Information Mining for COVID-19 Research From a Large Volume of Scientific Literature
This work aims to expedite COVID-19 research for scientists by providing a structured reference from literature, though it is incremental as it applies existing graph methods to a new dataset.
The authors tackled the problem of extracting key information from a large volume of COVID-19 scientific literature by developing a graph-based model using 10,683 article abstracts to identify important keywords related to transmission, drug types, and genome research, revealing insights into antiviral drugs, pathogen-hosts, and proteins.

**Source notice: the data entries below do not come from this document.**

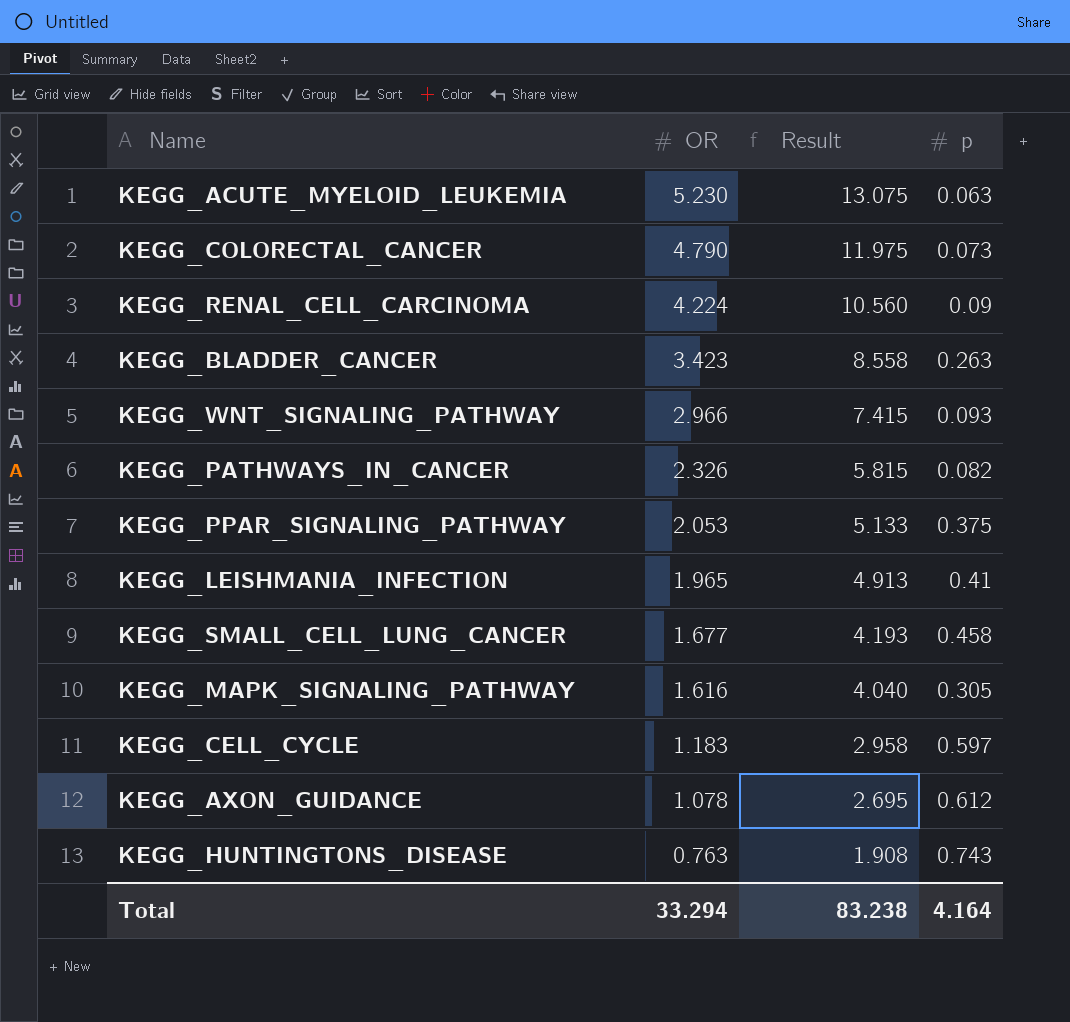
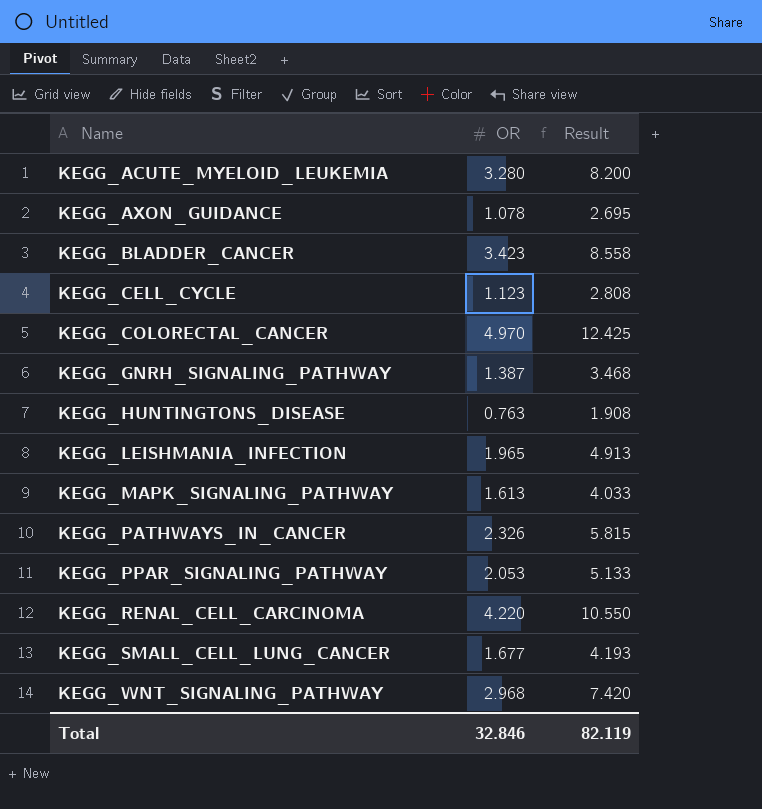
row order: OR descending -> Name ascending
column p | position: 4 -> none
KEGG_ACUTE_MYELOID_LEUKEMIA | OR: 5.230 -> 3.280
KEGG_ACUTE_MYELOID_LEUKEMIA | Result: 13.075 -> 8.200
KEGG_CELL_CYCLE | OR: 1.183 -> 1.123
KEGG_CELL_CYCLE | Result: 2.958 -> 2.808
KEGG_COLORECTAL_CANCER | OR: 4.790 -> 4.970
KEGG_COLORECTAL_CANCER | Result: 11.975 -> 12.425
row KEGG_GNRH_SIGNALING_PATHWAY: none -> 1.387 | 3.468
KEGG_MAPK_SIGNALING_PATHWAY | OR: 1.616 -> 1.613
KEGG_MAPK_SIGNALING_PATHWAY | Result: 4.040 -> 4.033
KEGG_RENAL_CELL_CARCINOMA | OR: 4.224 -> 4.220
KEGG_RENAL_CELL_CARCINOMA | Result: 10.560 -> 10.550
KEGG_WNT_SIGNALING_PATHWAY | OR: 2.966 -> 2.968
KEGG_WNT_SIGNALING_PATHWAY | Result: 7.415 -> 7.420
Total | OR: 33.294 -> 32.846
Total | Result: 83.238 -> 82.119

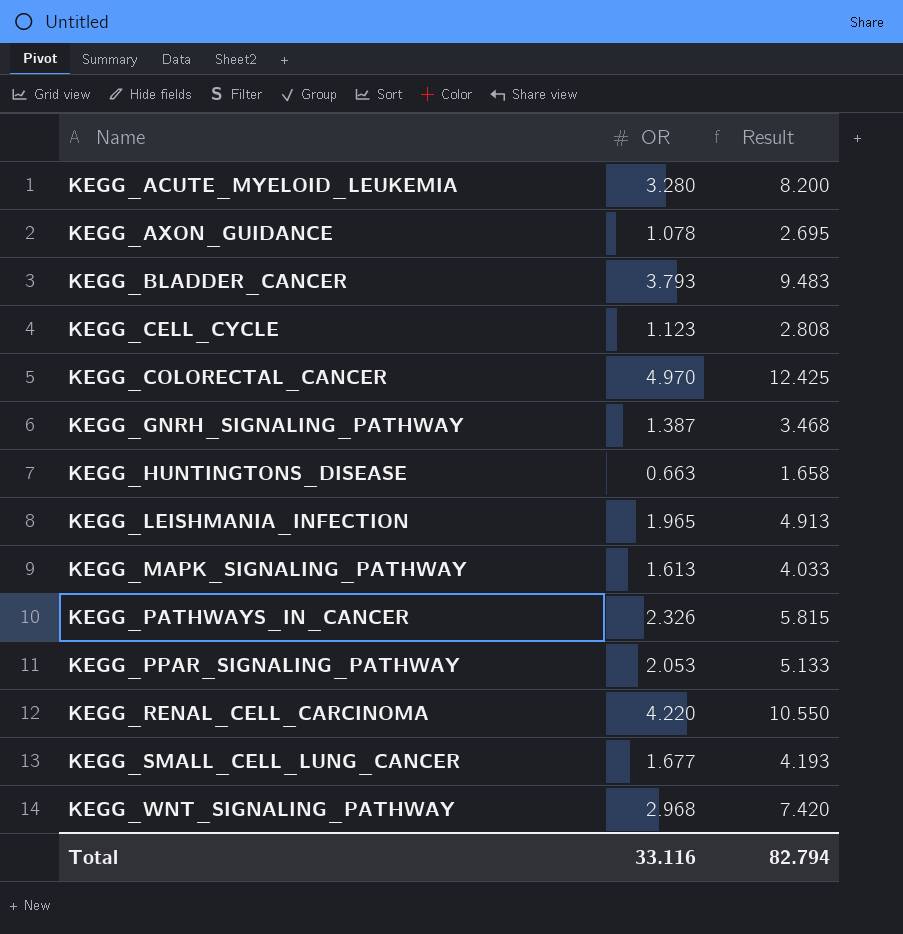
KEGG_BLADDER_CANCER | OR: 3.423 -> 3.793
KEGG_BLADDER_CANCER | Result: 8.558 -> 9.483
KEGG_HUNTINGTONS_DISEASE | OR: 0.763 -> 0.663
KEGG_HUNTINGTONS_DISEASE | Result: 1.908 -> 1.658
Total | OR: 32.846 -> 33.116
Total | Result: 82.119 -> 82.794

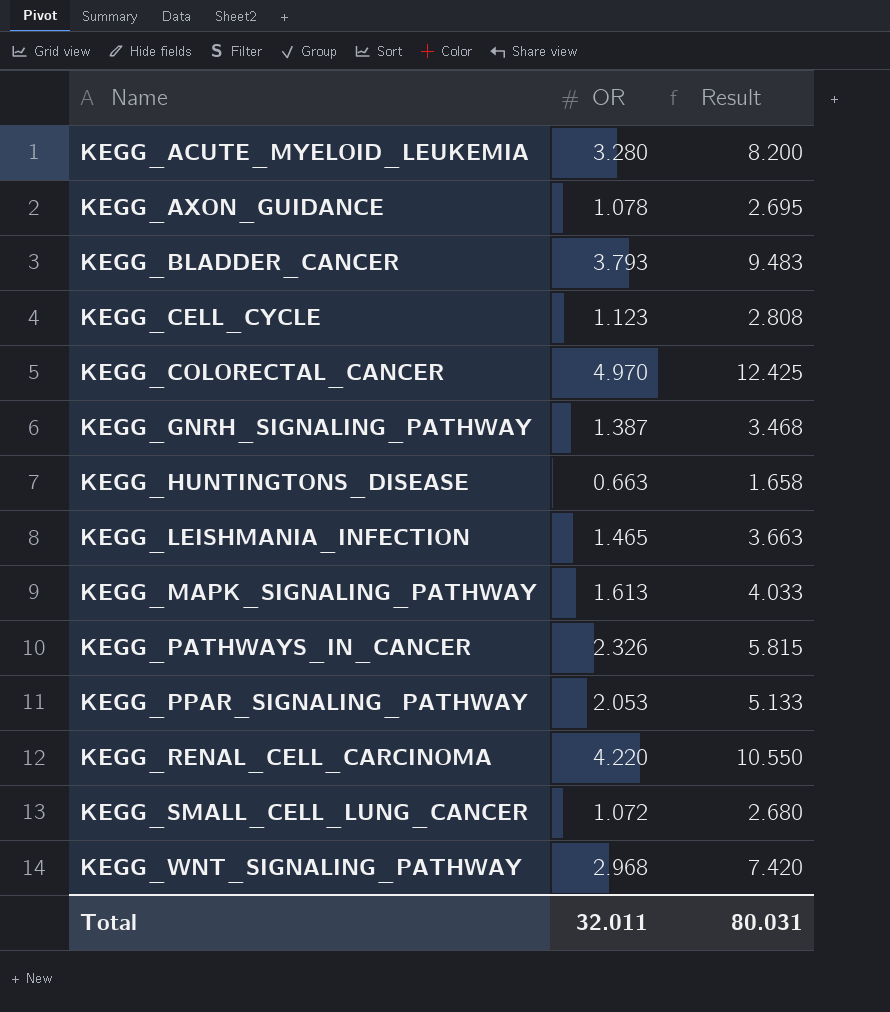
KEGG_LEISHMANIA_INFECTION | OR: 1.965 -> 1.465
KEGG_LEISHMANIA_INFECTION | Result: 4.913 -> 3.663
KEGG_SMALL_CELL_LUNG_CANCER | OR: 1.677 -> 1.072
KEGG_SMALL_CELL_LUNG_CANCER | Result: 4.193 -> 2.680
Total | OR: 33.116 -> 32.011
Total | Result: 82.794 -> 80.031

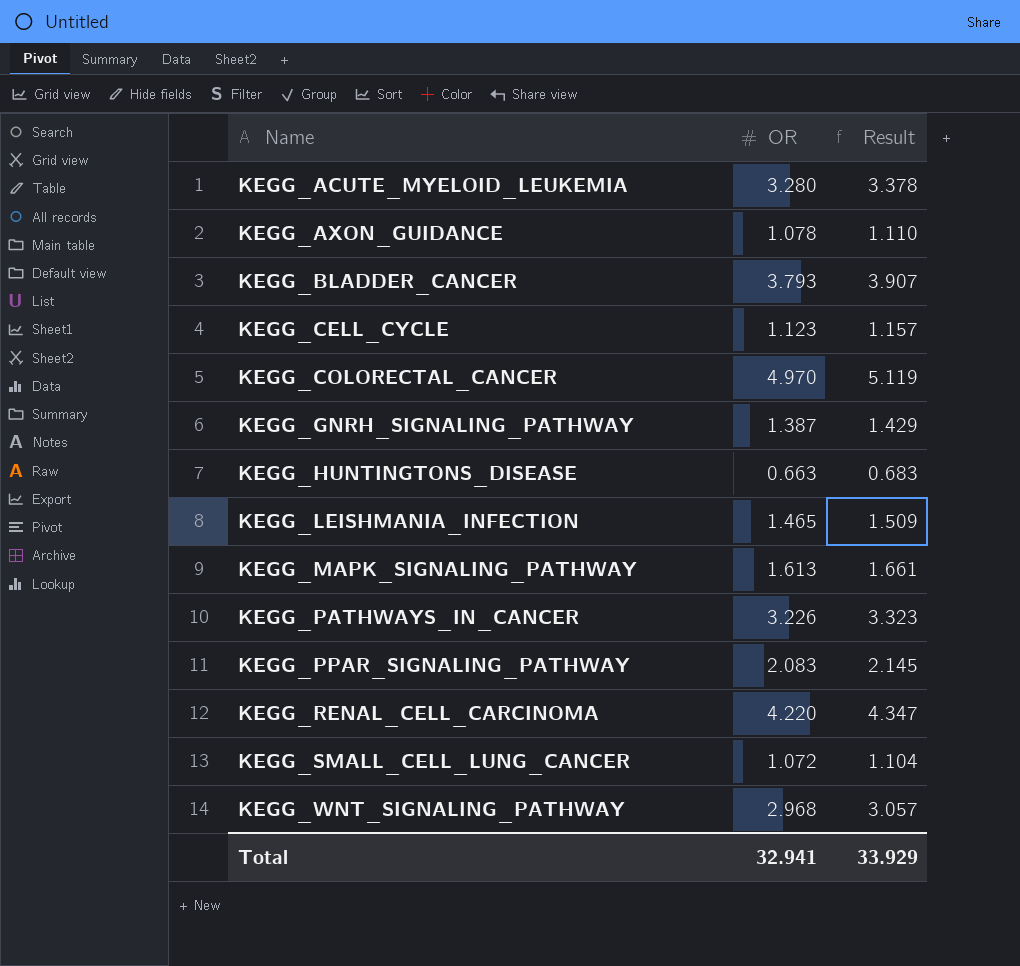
column Result | formula: [OR] * 2.5 -> [OR] * 1.03
KEGG_PATHWAYS_IN_CANCER | OR: 2.326 -> 3.226
KEGG_PPAR_SIGNALING_PATHWAY | OR: 2.053 -> 2.083
Total | OR: 32.011 -> 32.941
Total | Result: 80.031 -> 33.929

The year 2020 has seen an unprecedented COVID-19 pandemic due to the outbreak of a novel strain of coronavirus in 180 countries. In a desperate effort to discover new drugs and vaccines for COVID-19, many scientists are working around the clock. Their valuable time and effort may benefit from computer-based mining of a large volume of health science literature that is a treasure trove of information. In this paper, we have developed a graph-based model using abstracts of 10,683 scientific articles to find key information on three topics: transmission, drug types, and genome research related to coronavirus. A subgraph is built for each of the three topics to extract more topic-focused information. Within each subgraph, we use a betweenness centrality measurement to rank order the importance of keywords related to drugs, diseases, pathogens, hosts of pathogens, and biomolecules. The results reveal intriguing information about antiviral drugs (Chloroquine, Amantadine, Dexamethasone), pathogen-hosts (pigs, bats, macaque, cynomolgus), viral pathogens (zika, dengue, malaria, and several viruses in the coronaviridae virus family), and proteins and therapeutic mechanisms (oligonucleotide, interferon, glycoprotein) in connection with the core topic of coronavirus. The categorical summary of these keywords and topics may be a useful reference to expedite and recommend new and alternative directions for COVID-19 research.